INSTRUCTIONS TO FOLLOW
Scan the data for lines with "WIADRO" and report the count by itself.
● ● ● ● ● ● ●
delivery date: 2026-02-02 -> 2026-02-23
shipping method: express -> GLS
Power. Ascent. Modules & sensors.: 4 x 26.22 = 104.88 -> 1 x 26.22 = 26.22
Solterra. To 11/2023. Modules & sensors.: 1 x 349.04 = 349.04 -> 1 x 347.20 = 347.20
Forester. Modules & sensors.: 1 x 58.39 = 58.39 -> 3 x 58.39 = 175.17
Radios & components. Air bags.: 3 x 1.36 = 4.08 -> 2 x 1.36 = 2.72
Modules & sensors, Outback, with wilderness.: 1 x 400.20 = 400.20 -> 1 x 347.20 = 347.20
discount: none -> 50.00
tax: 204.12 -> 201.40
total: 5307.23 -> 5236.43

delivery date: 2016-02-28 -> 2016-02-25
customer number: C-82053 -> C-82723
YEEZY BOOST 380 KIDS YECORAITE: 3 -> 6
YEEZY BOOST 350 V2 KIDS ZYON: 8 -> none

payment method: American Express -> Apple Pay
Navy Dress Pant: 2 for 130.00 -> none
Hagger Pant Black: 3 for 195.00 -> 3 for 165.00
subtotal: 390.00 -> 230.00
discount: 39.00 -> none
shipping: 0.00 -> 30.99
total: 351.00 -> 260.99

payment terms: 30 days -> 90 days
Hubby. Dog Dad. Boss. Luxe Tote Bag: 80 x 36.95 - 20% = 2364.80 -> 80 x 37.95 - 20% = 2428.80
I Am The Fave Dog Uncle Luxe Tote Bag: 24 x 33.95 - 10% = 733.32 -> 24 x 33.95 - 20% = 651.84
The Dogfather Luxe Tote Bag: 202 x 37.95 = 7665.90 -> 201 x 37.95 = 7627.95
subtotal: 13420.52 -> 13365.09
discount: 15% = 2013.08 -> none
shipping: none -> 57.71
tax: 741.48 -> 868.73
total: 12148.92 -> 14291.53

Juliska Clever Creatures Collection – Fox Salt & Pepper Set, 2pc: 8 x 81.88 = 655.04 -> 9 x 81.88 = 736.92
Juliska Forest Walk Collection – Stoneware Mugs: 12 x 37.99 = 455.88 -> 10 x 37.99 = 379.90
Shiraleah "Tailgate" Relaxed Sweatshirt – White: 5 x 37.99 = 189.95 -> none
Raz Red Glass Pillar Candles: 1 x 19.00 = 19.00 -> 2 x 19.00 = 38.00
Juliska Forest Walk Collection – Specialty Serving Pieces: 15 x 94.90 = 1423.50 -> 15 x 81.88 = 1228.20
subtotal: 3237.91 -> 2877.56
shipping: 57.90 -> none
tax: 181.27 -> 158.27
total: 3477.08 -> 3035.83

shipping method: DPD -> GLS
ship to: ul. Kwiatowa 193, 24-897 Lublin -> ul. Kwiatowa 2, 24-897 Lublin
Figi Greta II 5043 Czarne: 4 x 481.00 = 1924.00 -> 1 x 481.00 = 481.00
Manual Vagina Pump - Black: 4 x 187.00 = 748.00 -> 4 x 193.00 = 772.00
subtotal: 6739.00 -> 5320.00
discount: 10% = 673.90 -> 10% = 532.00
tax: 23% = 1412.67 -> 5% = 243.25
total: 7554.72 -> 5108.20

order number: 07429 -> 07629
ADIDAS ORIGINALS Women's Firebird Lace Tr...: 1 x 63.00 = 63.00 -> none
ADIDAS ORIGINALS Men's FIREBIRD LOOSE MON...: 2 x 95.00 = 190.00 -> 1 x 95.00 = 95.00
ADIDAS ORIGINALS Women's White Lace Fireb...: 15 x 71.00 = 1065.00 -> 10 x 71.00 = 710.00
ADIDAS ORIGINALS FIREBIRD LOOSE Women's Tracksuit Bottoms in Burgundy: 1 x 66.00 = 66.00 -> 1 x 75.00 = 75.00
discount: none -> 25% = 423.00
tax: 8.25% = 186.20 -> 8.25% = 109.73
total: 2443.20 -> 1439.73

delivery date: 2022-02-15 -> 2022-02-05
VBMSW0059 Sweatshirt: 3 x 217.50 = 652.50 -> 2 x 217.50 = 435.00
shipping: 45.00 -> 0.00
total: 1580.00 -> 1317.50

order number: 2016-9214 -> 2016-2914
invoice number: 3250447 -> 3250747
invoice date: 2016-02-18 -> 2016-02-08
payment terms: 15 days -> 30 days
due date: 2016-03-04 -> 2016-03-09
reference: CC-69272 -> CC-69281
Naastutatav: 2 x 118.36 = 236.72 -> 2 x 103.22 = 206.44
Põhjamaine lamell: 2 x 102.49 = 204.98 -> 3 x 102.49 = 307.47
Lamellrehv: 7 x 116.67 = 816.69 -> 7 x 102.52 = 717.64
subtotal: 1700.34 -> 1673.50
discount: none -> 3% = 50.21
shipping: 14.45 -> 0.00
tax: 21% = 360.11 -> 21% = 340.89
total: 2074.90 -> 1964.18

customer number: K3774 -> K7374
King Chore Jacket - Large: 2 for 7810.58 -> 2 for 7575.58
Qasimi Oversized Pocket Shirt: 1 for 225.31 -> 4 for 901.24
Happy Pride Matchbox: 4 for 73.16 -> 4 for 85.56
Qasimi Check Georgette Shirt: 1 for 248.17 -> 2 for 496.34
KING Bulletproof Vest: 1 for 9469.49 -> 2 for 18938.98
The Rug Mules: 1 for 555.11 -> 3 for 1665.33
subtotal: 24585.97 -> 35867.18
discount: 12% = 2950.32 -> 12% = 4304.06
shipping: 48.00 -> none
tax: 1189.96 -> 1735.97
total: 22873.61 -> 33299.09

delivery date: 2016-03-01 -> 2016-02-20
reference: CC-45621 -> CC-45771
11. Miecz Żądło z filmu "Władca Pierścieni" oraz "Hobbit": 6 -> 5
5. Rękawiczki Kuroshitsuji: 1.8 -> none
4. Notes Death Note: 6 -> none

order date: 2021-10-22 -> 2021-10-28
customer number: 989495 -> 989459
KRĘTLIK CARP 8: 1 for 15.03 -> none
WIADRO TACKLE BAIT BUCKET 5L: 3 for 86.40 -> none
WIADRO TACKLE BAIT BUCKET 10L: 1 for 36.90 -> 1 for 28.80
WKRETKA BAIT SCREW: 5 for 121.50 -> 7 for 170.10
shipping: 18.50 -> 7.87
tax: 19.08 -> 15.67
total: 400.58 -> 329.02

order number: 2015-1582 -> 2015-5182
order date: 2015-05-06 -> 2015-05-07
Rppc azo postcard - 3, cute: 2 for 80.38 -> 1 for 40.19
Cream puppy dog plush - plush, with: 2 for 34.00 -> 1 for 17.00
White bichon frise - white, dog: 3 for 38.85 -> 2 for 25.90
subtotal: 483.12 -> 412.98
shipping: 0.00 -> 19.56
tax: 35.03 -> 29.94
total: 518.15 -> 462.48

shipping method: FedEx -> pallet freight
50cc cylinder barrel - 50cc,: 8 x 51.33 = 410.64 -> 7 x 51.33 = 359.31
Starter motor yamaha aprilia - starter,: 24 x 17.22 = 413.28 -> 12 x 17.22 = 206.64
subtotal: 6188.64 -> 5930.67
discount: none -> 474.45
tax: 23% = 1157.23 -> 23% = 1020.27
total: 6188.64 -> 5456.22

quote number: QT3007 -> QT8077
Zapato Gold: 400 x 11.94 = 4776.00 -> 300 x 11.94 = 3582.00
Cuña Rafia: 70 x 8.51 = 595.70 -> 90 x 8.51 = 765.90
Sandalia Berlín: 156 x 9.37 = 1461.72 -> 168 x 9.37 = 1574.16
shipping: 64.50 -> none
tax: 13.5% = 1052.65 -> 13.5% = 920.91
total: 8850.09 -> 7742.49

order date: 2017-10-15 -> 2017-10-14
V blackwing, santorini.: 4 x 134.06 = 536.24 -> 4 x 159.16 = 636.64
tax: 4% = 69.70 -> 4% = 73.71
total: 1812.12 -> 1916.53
● ● ● ● ● ● ●
ANSWER BELOW
2